El presidente Lai Ching-te (賴清德) inspeccionó hoy el Centro de Operaciones de Emergencia Central (CEOC) para coordinar las medidas preventivas ante la inminente llegada del fuerte tifón Bavi, el primero en golpear directamente a la isla este año. Con el objetivo de minimizar los daños, el mandatario exigió una cooperación estrecha e inmediata entre el Gobierno central y las administraciones locales. Asimismo, anunció la movilización de 28 000 efectivos de las Fuerzas Armadas, quienes ya se encuentran desplegados de manera preventiva en las regiones con mayor riesgo de sufrir inundaciones o desprendimientos.
Las autoridades meteorológicas y de gestión de catástrofes han situado bajo alerta por inundaciones a Yilan, las ciudades de Taipéi y Nueva Taipéi, Hsinchu y Miaoli, previendo que el impacto más severo se concentre en el norte de Taoyuan debido a las lluvias torrenciales y vientos extremos de fuerza 12. Ante esta situación de riesgo, en la mañana de hoy se activó una evacuación obligatoria y urgente para los residentes situados río abajo del lago de barrera del río Wanli, en Hualien, debido a la alta probabilidad de que la presa natural colapse por el exceso de agua acumulada.
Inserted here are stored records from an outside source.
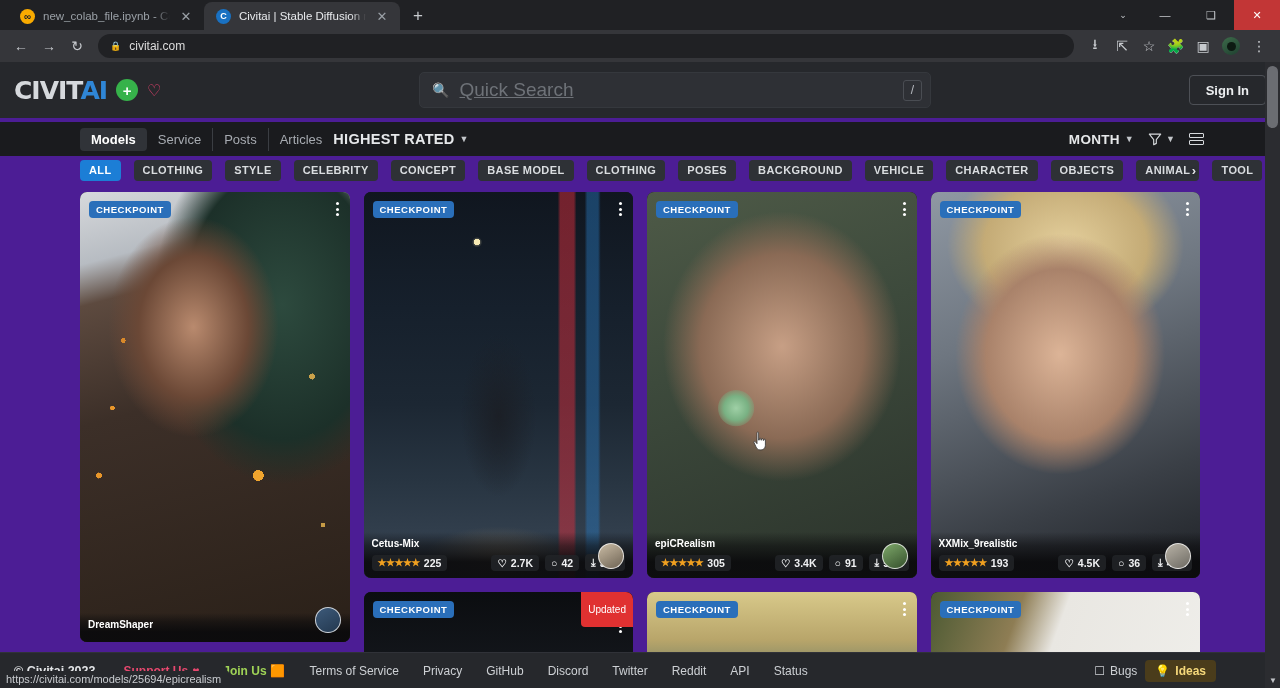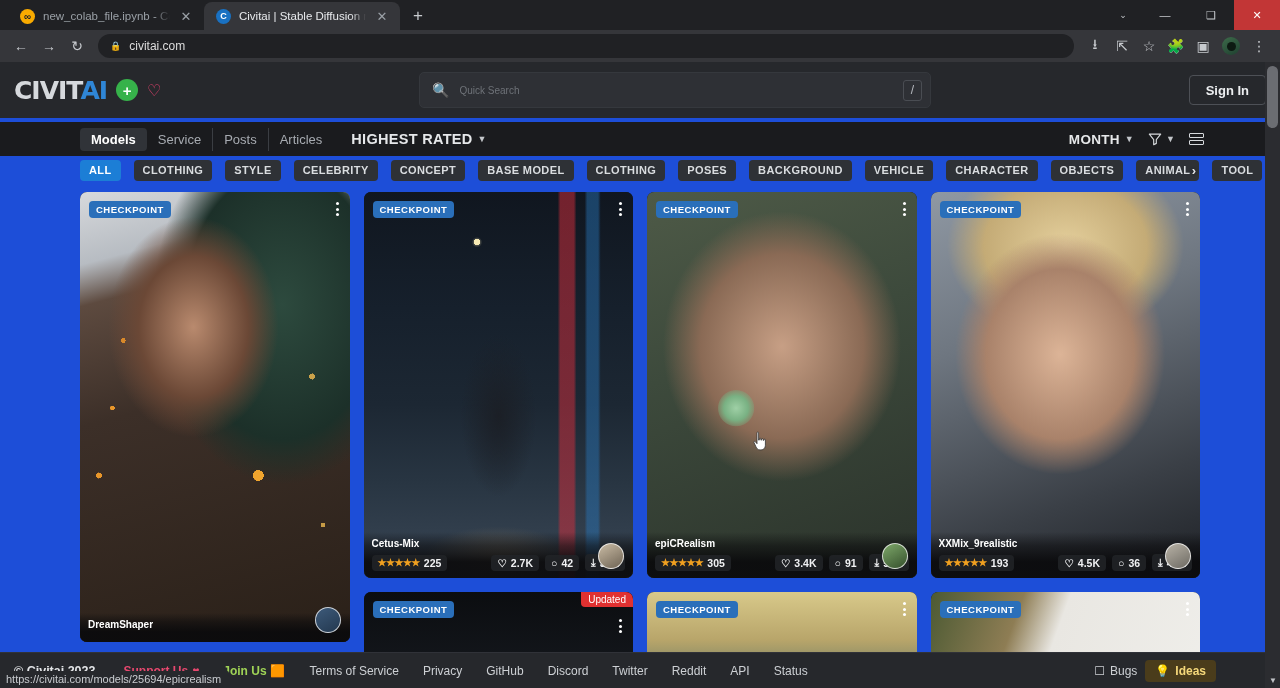"CIVITAI" .page { background: #1d4ed8 -> #4c1d95 }
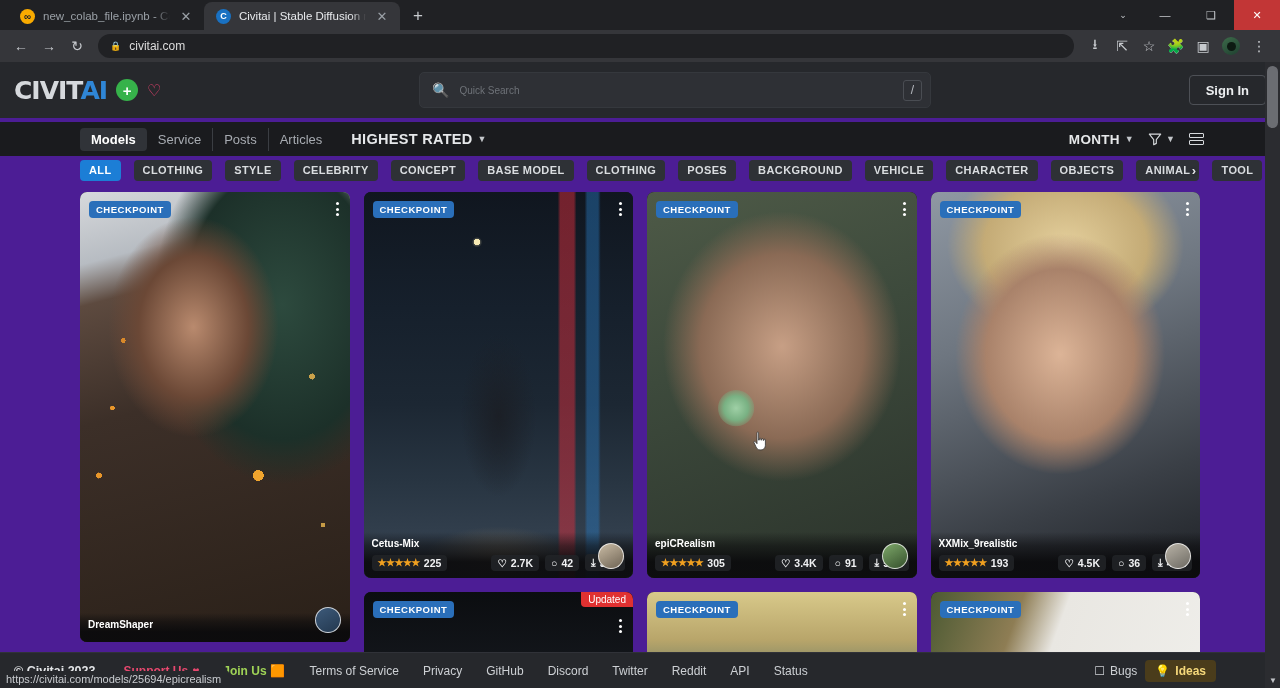"Quick Search" .search-ph { font-size: 10px -> 19px; text-decoration: none -> underline }
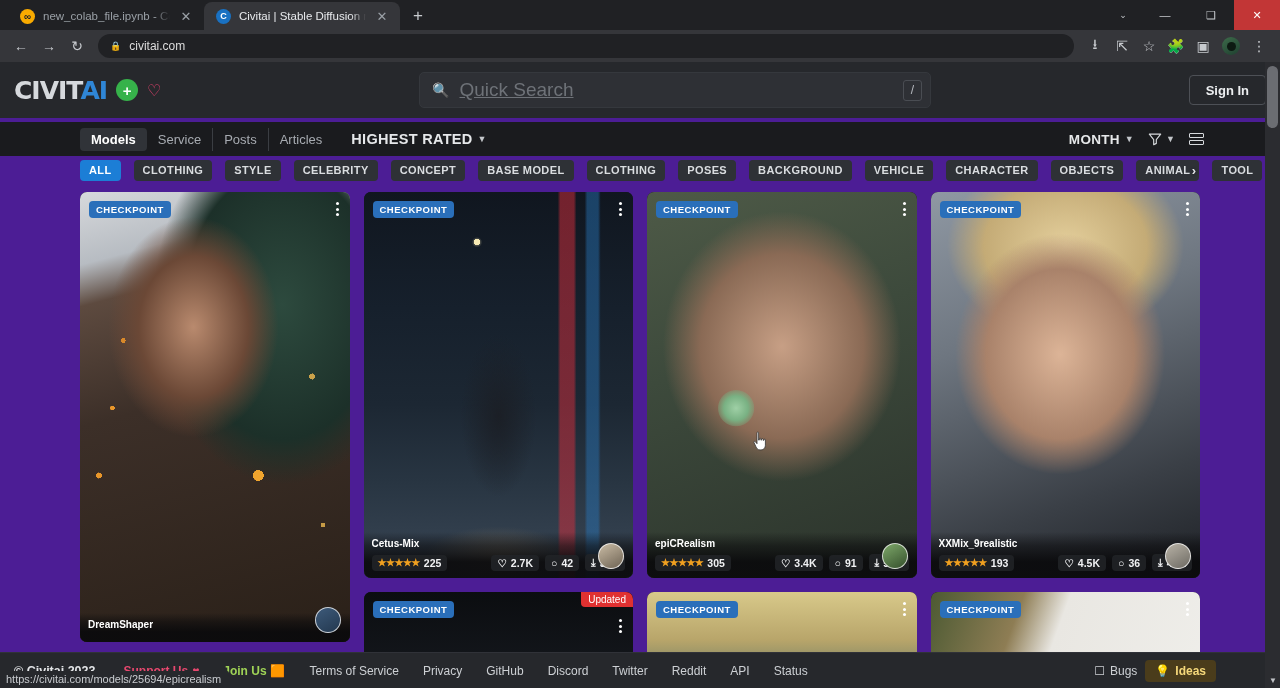"HIGHEST RATED" .sort-sel { margin-left: 18px -> none }
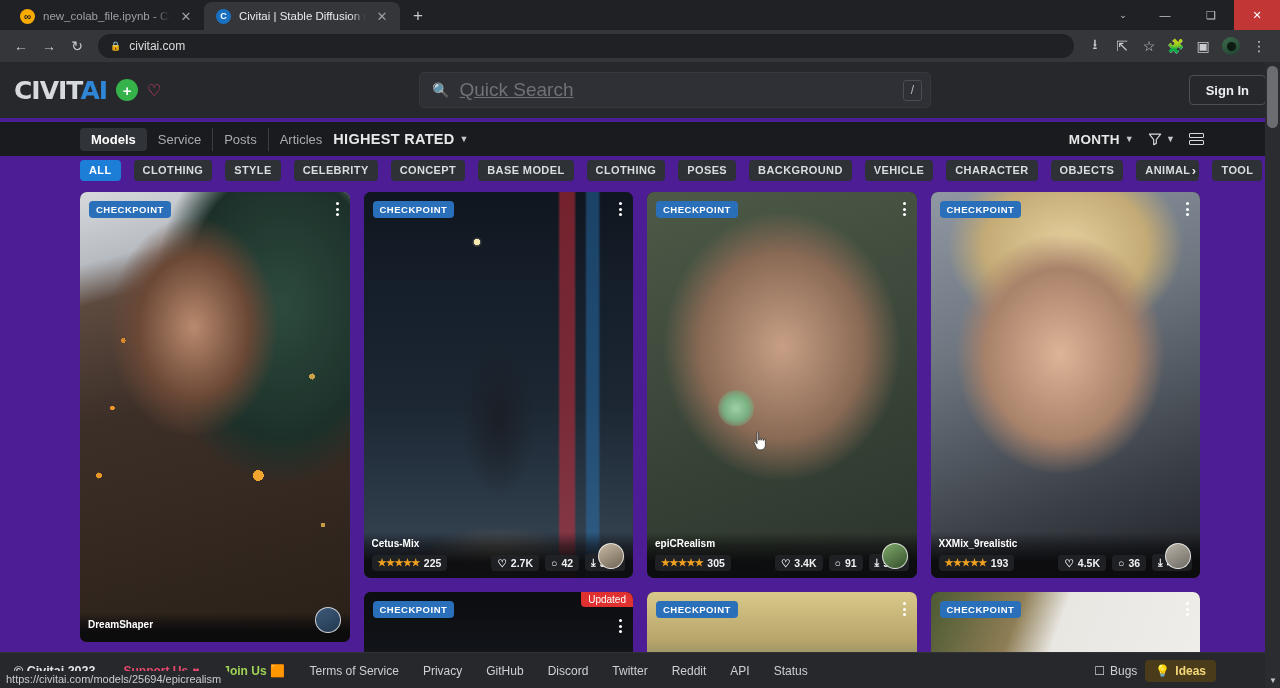"Updated" .badge-updated { padding: 2px 7px -> 12px 7px }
Por su parte, la jefa del CEOC y ministra del Interior, Liu Shyh-fang (劉世芳), recordó que el temporal coincide con el periodo vacacional de verano en una de las zonas más densamente pobladas del país, por lo que hizo un llamamiento general a evitar los desplazamientos innecesarios. Para mitigar los riesgos, la Administración Central de Meteorología (CWA) enviará mensajes de alerta temprana por difusión celular a los teléfonos móviles de la población con dos horas de antelación en aquellas localidades donde se prevean rachas de viento destructivas, garantizando así un margen de seguridad para la ciudadanía y los conductores.